━━━━━ Provided entries ━━━━━
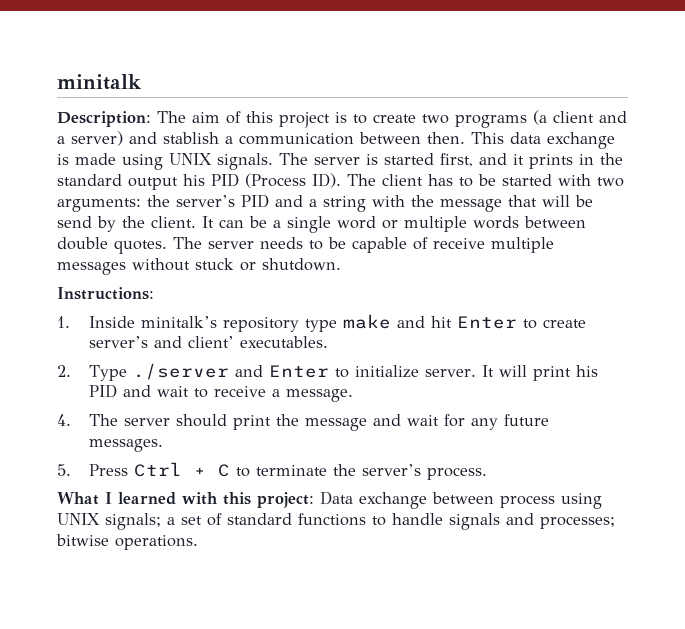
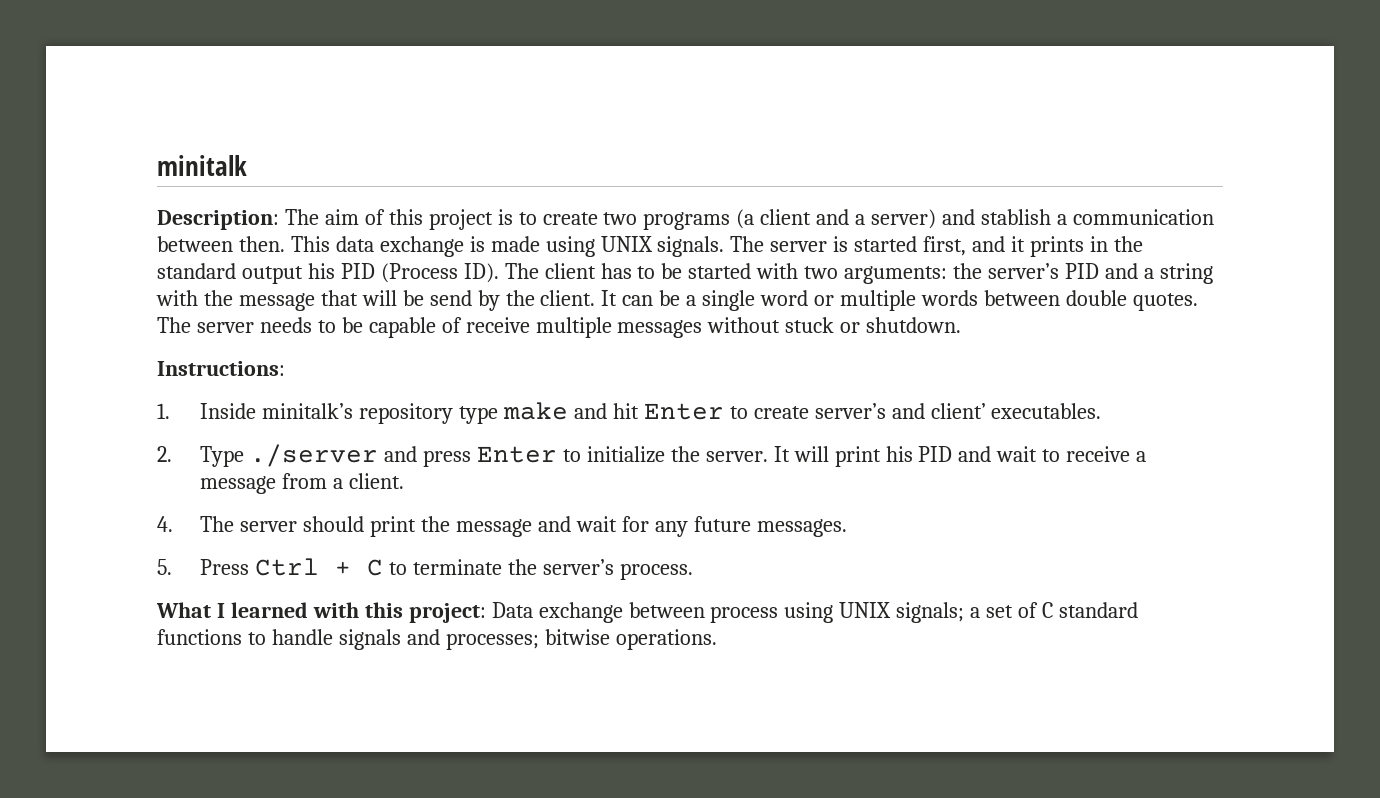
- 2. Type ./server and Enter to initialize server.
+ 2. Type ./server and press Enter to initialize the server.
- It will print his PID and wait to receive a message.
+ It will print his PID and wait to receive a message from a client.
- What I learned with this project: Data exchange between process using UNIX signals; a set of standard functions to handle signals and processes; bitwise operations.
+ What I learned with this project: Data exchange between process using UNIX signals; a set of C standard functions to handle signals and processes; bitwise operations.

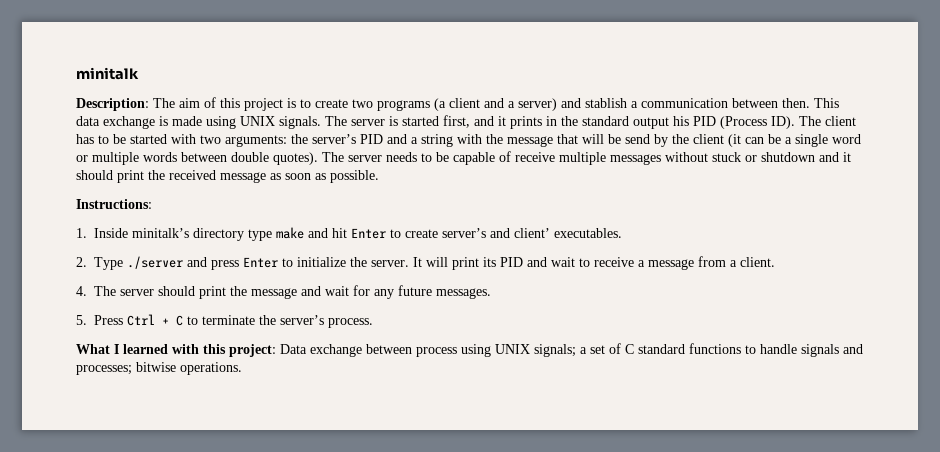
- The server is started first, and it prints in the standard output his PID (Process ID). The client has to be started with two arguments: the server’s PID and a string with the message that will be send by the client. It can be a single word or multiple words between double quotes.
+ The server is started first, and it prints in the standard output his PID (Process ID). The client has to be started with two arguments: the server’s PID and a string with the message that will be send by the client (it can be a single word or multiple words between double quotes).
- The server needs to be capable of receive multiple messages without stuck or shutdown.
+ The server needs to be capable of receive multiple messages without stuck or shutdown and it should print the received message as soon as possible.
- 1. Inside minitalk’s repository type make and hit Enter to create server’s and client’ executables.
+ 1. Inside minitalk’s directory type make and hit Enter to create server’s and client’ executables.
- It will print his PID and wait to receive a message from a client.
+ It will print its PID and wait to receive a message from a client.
━━━━━
━━━━━ Provided entries ━━━━━
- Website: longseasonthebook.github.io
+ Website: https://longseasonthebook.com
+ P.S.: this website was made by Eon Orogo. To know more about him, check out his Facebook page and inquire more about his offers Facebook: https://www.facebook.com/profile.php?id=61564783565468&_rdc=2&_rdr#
━━━━━
Among the preceding records, how many lines include the word "quotes"? Reply with the number only.

Response » 2